Exercise requirements: Pull every "week" line out of the data below.

Structured diff data:
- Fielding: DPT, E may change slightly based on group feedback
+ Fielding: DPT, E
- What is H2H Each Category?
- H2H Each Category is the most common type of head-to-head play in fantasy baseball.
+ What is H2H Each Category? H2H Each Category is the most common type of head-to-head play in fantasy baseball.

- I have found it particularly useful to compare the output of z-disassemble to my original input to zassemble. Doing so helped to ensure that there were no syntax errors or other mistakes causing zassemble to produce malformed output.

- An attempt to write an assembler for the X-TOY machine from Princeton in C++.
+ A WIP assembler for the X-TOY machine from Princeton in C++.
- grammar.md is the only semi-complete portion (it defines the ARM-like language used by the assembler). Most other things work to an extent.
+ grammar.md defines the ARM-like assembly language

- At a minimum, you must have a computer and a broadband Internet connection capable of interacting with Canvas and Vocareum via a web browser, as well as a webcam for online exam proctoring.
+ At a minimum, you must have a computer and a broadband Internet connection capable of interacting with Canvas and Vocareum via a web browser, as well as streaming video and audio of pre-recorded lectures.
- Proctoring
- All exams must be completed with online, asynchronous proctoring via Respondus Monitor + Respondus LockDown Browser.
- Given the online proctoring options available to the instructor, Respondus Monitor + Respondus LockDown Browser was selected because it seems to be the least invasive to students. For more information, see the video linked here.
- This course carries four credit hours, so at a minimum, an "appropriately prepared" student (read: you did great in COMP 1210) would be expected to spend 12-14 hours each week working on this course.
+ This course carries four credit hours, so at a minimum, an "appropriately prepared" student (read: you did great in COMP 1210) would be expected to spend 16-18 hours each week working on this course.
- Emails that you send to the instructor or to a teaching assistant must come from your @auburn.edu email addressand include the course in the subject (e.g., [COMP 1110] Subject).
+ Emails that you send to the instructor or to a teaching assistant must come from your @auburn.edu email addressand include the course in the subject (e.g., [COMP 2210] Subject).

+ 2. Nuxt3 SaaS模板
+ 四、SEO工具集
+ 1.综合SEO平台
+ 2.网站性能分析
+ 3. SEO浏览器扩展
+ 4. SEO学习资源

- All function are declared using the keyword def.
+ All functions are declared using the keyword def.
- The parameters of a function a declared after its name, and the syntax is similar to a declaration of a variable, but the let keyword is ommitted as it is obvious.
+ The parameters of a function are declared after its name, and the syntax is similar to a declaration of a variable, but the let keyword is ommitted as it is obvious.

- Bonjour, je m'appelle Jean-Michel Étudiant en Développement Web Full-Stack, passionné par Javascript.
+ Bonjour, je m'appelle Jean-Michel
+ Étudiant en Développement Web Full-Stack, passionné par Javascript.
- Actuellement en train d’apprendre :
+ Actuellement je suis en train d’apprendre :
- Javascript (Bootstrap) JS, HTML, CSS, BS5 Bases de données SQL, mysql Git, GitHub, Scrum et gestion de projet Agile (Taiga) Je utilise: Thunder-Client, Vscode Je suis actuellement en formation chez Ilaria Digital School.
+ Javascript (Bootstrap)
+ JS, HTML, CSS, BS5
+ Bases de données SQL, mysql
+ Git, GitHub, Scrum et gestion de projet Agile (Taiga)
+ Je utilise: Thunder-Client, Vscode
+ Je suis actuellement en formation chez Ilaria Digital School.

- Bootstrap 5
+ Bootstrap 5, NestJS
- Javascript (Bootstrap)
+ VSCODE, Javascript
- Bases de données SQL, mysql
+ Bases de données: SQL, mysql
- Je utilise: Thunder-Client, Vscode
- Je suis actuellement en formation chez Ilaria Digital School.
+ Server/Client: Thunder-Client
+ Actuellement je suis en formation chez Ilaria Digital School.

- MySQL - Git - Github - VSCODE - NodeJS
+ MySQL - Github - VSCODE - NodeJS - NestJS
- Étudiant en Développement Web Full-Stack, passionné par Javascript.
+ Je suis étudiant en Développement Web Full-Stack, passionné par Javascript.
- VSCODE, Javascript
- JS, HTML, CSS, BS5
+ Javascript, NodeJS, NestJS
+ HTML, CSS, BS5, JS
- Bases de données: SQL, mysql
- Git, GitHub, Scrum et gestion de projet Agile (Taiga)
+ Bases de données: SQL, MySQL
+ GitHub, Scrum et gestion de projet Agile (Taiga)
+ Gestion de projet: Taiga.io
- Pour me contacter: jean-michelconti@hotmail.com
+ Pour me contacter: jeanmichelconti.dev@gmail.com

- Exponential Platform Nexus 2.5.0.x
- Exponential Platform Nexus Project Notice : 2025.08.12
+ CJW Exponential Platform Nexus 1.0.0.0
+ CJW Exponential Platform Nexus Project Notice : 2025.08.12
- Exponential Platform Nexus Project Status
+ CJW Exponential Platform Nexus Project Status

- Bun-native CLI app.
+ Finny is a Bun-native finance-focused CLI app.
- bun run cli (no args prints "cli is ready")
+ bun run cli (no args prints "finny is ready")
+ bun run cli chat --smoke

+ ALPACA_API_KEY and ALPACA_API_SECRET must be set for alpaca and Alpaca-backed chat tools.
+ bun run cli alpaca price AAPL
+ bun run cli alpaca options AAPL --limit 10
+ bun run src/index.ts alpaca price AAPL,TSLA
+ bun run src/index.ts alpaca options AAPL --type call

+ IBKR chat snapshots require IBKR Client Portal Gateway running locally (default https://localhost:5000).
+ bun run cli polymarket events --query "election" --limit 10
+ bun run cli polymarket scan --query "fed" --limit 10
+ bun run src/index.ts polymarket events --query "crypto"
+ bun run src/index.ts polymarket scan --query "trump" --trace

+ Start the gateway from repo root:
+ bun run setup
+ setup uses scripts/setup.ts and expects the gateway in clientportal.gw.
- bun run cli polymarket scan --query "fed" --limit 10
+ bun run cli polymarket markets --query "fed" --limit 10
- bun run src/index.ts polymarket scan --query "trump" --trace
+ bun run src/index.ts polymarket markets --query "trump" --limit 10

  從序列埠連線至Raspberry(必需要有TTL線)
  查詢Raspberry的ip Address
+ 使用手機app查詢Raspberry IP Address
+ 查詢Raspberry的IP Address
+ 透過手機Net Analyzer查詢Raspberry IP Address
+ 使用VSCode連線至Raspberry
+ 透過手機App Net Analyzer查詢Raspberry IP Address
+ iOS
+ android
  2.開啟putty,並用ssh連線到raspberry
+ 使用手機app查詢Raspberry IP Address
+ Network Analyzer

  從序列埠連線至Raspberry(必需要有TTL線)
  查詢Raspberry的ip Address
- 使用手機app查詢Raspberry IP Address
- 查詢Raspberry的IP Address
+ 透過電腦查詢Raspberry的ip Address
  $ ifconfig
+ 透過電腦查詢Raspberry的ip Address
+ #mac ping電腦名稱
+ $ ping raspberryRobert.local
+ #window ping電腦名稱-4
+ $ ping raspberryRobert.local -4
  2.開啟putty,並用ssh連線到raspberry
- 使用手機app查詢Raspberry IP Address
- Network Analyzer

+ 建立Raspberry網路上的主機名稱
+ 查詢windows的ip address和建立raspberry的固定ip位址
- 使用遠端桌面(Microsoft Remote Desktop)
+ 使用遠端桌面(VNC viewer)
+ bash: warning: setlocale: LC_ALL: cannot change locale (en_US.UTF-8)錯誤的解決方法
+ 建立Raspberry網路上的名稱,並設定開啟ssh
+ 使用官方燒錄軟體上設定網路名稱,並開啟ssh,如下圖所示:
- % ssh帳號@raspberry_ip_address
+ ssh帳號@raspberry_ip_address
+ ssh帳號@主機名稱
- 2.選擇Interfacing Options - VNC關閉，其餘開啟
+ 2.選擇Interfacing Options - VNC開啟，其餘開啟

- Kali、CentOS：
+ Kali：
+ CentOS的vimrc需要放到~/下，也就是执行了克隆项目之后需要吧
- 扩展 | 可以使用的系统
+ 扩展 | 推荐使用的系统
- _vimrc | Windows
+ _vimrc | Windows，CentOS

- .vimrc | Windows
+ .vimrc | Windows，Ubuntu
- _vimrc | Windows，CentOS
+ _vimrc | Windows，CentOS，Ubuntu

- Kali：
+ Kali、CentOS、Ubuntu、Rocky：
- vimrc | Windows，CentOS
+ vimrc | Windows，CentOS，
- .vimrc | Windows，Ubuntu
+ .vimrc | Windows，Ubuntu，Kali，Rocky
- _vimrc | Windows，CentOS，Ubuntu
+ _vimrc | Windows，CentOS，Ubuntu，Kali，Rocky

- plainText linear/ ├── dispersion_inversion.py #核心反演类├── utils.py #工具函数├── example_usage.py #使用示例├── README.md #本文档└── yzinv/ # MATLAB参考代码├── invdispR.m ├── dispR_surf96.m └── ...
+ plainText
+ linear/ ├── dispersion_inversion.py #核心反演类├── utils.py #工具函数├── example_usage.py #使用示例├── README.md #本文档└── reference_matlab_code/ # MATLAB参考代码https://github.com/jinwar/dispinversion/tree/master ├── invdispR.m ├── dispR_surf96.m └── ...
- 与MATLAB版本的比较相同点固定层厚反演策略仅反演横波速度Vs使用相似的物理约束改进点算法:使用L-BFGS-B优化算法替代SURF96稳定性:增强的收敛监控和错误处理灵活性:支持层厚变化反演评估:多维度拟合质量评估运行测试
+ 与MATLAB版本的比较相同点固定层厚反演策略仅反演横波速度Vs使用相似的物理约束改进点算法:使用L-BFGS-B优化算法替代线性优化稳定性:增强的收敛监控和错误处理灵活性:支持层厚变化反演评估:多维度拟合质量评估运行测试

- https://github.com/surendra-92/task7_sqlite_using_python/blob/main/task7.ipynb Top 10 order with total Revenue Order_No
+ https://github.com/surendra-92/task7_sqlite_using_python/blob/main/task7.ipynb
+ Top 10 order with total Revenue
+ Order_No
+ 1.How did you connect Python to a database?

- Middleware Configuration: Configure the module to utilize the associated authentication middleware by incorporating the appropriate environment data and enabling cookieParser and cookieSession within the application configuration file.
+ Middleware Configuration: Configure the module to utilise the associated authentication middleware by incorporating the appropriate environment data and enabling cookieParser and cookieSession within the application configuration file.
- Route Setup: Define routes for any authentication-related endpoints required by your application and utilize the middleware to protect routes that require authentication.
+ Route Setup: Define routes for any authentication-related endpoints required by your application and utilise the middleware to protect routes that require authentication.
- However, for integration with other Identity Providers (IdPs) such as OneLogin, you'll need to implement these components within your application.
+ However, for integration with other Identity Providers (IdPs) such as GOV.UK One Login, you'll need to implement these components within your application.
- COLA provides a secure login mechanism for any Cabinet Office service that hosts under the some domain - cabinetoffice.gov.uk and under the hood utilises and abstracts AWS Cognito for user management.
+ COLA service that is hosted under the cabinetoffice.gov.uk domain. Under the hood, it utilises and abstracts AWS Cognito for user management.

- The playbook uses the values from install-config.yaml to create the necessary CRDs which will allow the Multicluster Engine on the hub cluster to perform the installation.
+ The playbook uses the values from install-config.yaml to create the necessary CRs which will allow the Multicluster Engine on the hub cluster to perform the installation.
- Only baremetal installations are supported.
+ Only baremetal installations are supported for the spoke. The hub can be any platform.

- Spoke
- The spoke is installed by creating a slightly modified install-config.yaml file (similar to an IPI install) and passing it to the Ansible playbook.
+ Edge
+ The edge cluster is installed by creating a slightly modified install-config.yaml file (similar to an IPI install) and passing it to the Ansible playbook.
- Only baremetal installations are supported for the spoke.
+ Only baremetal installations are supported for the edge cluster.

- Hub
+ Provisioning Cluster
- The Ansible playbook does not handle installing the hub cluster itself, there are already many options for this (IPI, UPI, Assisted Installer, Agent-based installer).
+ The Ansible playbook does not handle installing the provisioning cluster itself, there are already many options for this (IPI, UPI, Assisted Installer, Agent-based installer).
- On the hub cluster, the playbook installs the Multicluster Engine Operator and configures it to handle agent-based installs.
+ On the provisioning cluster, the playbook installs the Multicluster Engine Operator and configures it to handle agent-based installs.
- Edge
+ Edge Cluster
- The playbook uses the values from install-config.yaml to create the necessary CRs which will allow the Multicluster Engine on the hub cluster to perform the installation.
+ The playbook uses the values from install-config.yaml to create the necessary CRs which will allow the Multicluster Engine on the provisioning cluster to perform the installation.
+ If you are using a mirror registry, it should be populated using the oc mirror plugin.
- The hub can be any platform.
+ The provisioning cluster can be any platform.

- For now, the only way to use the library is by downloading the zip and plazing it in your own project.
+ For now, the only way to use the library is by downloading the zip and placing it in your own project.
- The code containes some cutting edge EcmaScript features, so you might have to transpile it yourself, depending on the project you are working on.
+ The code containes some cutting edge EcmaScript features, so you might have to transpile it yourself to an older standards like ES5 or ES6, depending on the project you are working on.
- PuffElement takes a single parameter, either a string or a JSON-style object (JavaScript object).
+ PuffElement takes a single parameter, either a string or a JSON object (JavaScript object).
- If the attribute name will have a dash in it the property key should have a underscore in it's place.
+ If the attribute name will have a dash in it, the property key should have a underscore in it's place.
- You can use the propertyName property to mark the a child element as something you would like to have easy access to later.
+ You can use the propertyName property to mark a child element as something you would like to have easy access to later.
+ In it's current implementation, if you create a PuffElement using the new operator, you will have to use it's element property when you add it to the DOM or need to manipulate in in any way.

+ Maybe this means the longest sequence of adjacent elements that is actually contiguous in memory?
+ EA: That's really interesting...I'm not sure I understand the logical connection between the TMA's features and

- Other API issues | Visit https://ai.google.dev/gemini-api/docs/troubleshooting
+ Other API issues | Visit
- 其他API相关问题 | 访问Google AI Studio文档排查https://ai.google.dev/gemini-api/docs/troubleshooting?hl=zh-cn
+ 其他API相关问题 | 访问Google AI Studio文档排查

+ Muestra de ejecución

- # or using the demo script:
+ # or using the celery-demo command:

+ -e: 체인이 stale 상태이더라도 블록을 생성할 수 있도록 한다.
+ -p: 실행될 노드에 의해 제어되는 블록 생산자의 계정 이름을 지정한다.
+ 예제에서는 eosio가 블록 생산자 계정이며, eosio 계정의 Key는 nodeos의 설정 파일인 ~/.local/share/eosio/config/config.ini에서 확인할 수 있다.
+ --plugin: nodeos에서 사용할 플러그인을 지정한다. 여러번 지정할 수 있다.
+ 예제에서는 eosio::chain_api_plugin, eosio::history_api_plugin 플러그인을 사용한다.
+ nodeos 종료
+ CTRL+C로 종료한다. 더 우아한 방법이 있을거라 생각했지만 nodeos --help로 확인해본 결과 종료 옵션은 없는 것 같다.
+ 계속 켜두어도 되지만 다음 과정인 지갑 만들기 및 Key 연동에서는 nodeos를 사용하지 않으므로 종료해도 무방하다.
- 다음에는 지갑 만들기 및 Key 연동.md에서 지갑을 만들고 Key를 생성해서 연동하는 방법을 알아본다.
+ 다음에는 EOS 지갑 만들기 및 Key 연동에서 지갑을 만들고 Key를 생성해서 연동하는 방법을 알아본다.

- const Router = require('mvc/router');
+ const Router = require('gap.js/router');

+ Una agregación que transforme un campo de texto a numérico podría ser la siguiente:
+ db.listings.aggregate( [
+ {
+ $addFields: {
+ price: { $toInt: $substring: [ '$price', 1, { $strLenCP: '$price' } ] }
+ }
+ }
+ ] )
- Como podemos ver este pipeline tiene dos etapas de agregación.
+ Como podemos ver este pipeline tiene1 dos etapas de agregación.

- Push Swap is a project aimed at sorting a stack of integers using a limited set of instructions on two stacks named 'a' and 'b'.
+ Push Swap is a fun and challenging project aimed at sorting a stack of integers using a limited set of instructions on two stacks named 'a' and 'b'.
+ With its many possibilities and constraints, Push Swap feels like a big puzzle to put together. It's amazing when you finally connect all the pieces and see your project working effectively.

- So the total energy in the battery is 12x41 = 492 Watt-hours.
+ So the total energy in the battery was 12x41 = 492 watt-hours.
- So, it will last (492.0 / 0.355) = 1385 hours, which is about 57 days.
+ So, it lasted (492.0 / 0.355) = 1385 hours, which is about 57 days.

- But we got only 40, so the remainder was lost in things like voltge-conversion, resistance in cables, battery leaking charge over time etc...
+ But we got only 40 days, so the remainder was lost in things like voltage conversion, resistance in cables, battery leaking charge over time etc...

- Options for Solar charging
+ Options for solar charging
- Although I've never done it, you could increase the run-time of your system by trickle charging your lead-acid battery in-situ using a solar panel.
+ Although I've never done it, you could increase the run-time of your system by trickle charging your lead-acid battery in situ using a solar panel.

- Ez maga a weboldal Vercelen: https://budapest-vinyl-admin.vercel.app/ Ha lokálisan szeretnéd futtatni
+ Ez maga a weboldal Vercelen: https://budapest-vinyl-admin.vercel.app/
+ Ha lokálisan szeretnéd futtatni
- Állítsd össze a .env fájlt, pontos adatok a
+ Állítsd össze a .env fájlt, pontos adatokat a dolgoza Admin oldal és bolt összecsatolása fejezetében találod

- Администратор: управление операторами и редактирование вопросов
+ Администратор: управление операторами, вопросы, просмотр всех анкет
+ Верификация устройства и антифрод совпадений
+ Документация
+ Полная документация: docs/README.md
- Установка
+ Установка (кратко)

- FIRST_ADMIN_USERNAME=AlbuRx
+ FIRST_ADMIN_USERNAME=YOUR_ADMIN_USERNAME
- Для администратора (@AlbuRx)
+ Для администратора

Exercise answer:
- This course carries four credit hours, so at a minimum, an "appropriately prepared" student (read: you did great in COMP 1210) would be expected to spend 12-14 hours each week working on this course.
+ This course carries four credit hours, so at a minimum, an "appropriately prepared" student (read: you did great in COMP 1210) would be expected to spend 16-18 hours each week working on this course.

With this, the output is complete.